To compare the safety and effectiveness of super‐mini‐percutaneous nephrolithotomy (SMP) and retrograde intrarenal surgery (RIRS) for the treatment of 1–2 cm lower‐pole renal calculi (LPC).

Patients and Methods

An international multicentre, prospective, randomised, unblinded controlled study was conducted at 10 academic medical centres in China, India, and Turkey, between August 2015 and June 2017. In all, 160 consecutive patients with 1–2 cm LPC were randomised to receive SMP or RIRS. The primary endpoint was stone‐free rate (SFR). Stone‐free status was defined as no residual fragments of ≥0.3 cm on plain abdominal radiograph of the kidneys, ureters and bladder, and ultrasonography at 1‐day and on computed tomography at 3‐months after operation. Secondary endpoints included blood loss, operating time, postoperative pain scores, auxiliary procedures, complications, and hospital stay.
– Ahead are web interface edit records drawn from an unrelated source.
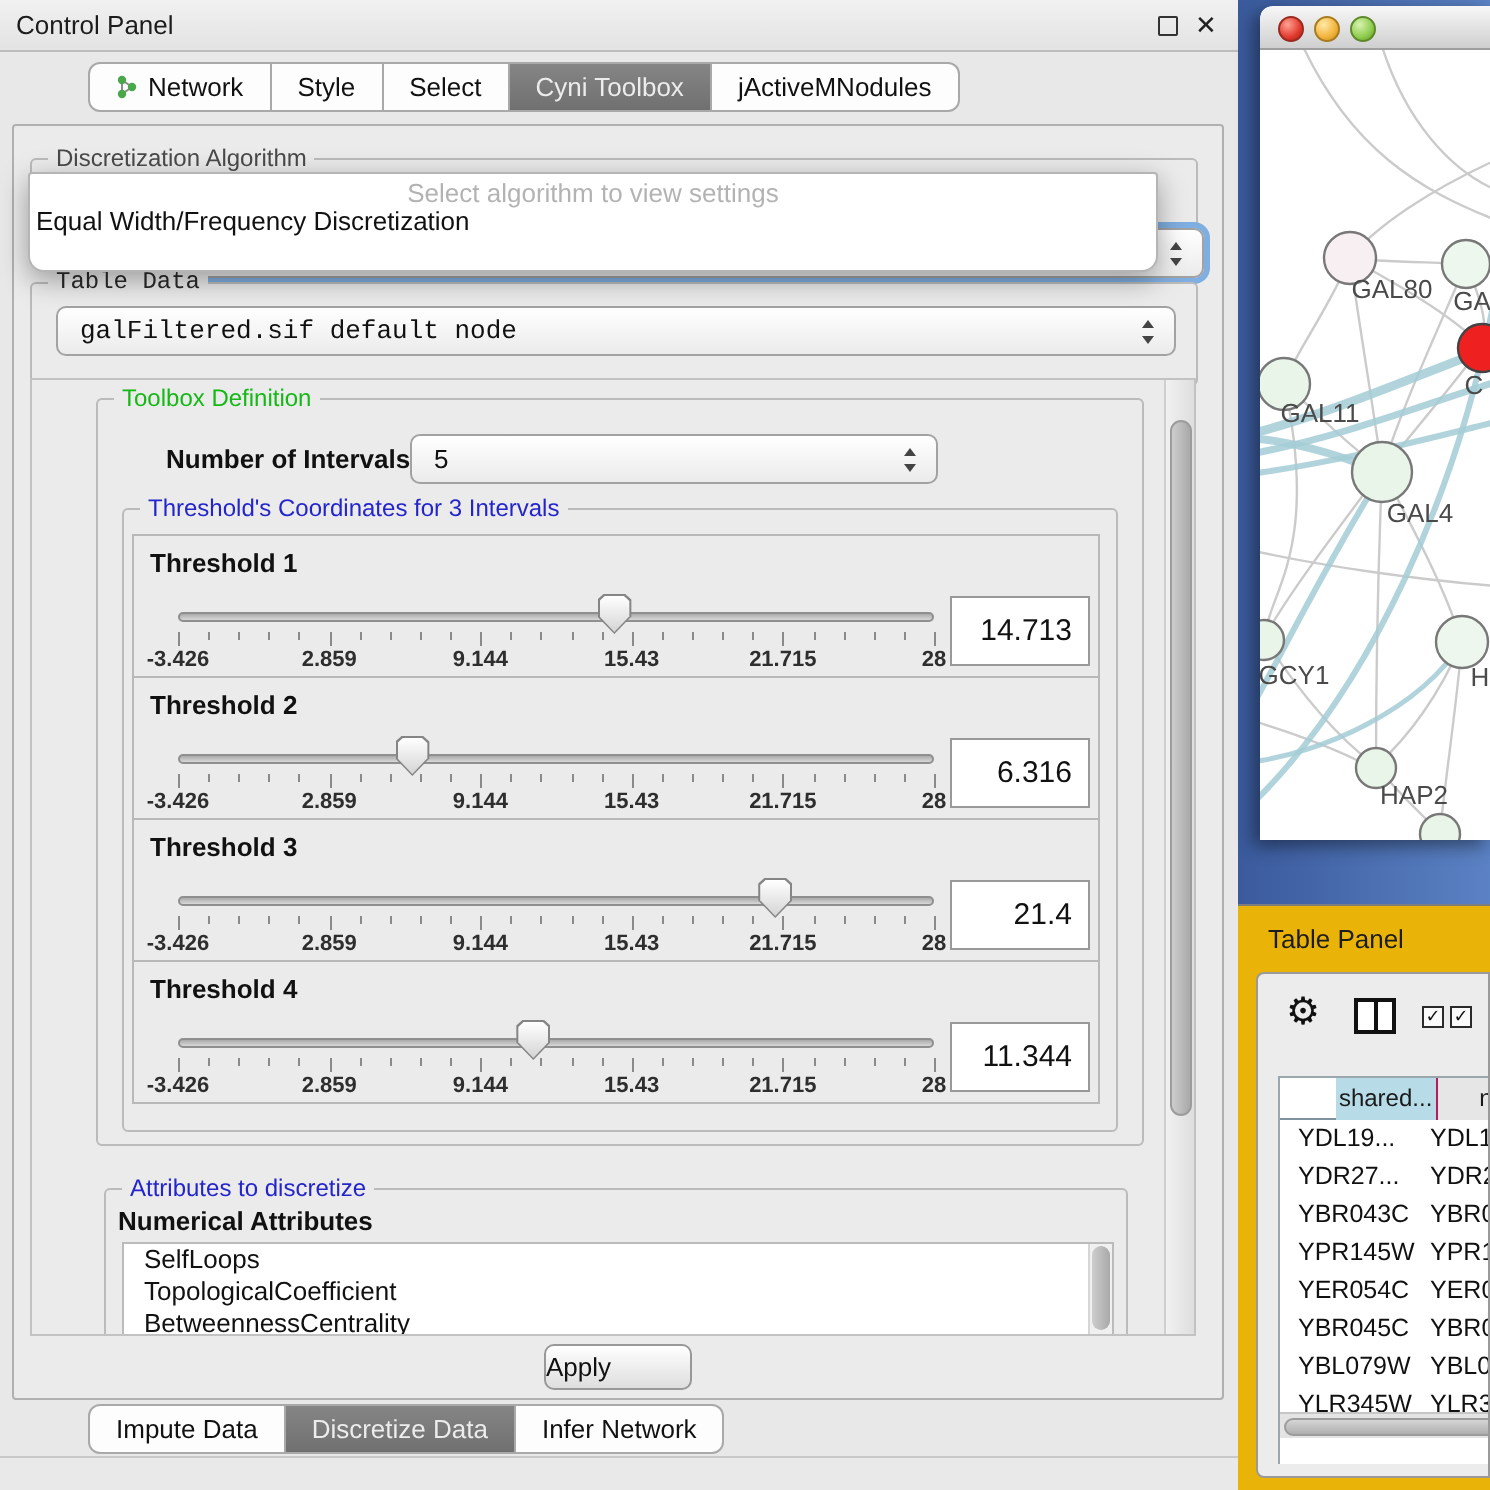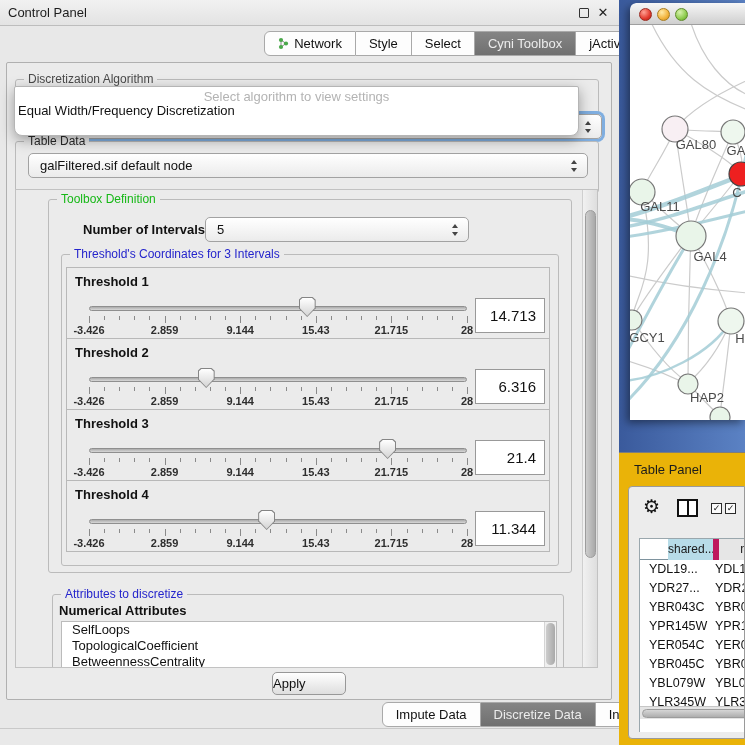"Network" .segbar { justify-content: flex-end -> flex-start; padding-left: none -> 44px }
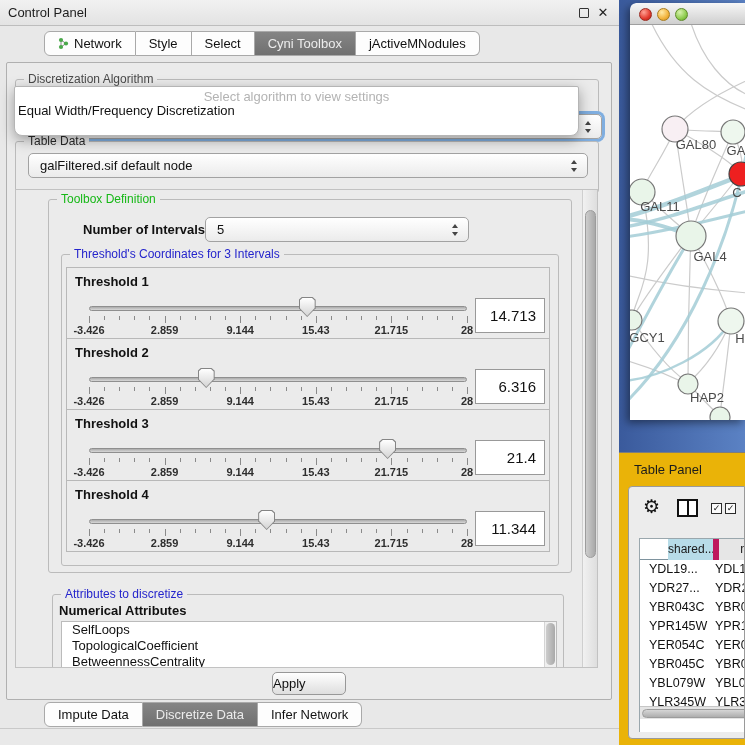"Table Data" div.groupbox { font-family: none -> Liberation Mono, monospace }
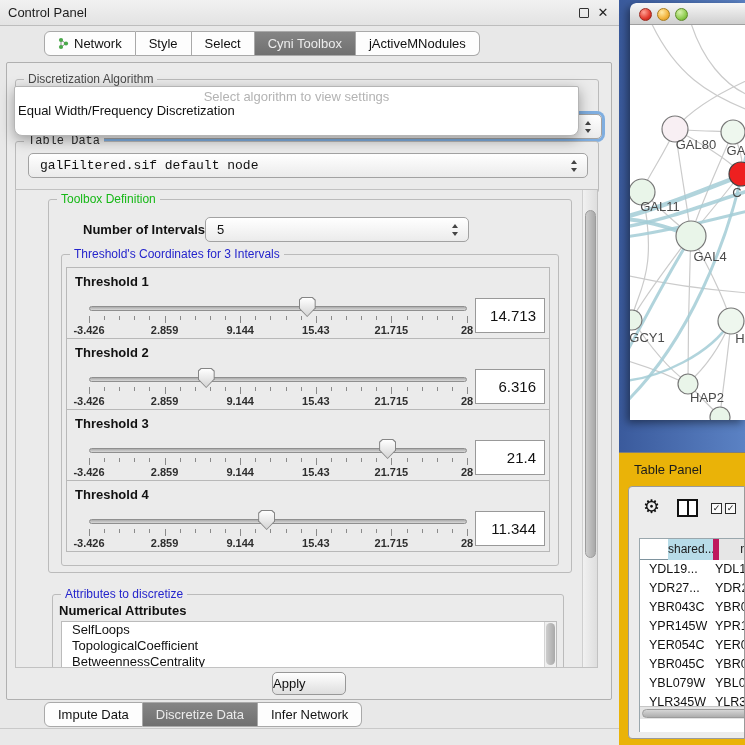"shared..." #hcell-0 { border-right: 6px solid #be185d -> 1px solid #be185d; text-align: right -> center }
Postoperative follow‐up was scheduled at 3 months. Analysis was by intention‐to‐treat. The trial was registered at https://clinicaltrials.gov/ (NCT02519634).

Results

The two groups had similar baseline characteristics. The mean (sd) stone diameters were comparable between the groups, at 1.50 (0.29) cm for the SMP group vs 1.43 (0.34) cm for the RIRS group (P = 0.214). SMP achieved a significantly better 1‐day and 3‐month SFR than RIRS (1‐day SFR 91.2% vs 71.2%, P = 0.001; 3‐months SFR 93.8% vs 82.5%, P = 0.028). The auxiliary procedure rate was lower in the SMP group. RIRS was found to be superior with lower haemoglobin drop and less postoperative pain. Blood transfusion was not required in either group. There was no significant difference in operating time, hospital stay, and complication rates, between the groups.

Conclusions

SMP was more effective than RIRS for treating 1–2 cm LPC in terms of a better SFR and lesser auxiliary procedure rate. The complications and hospital stay were comparable. RIRS has the advantage of less postoperative pain.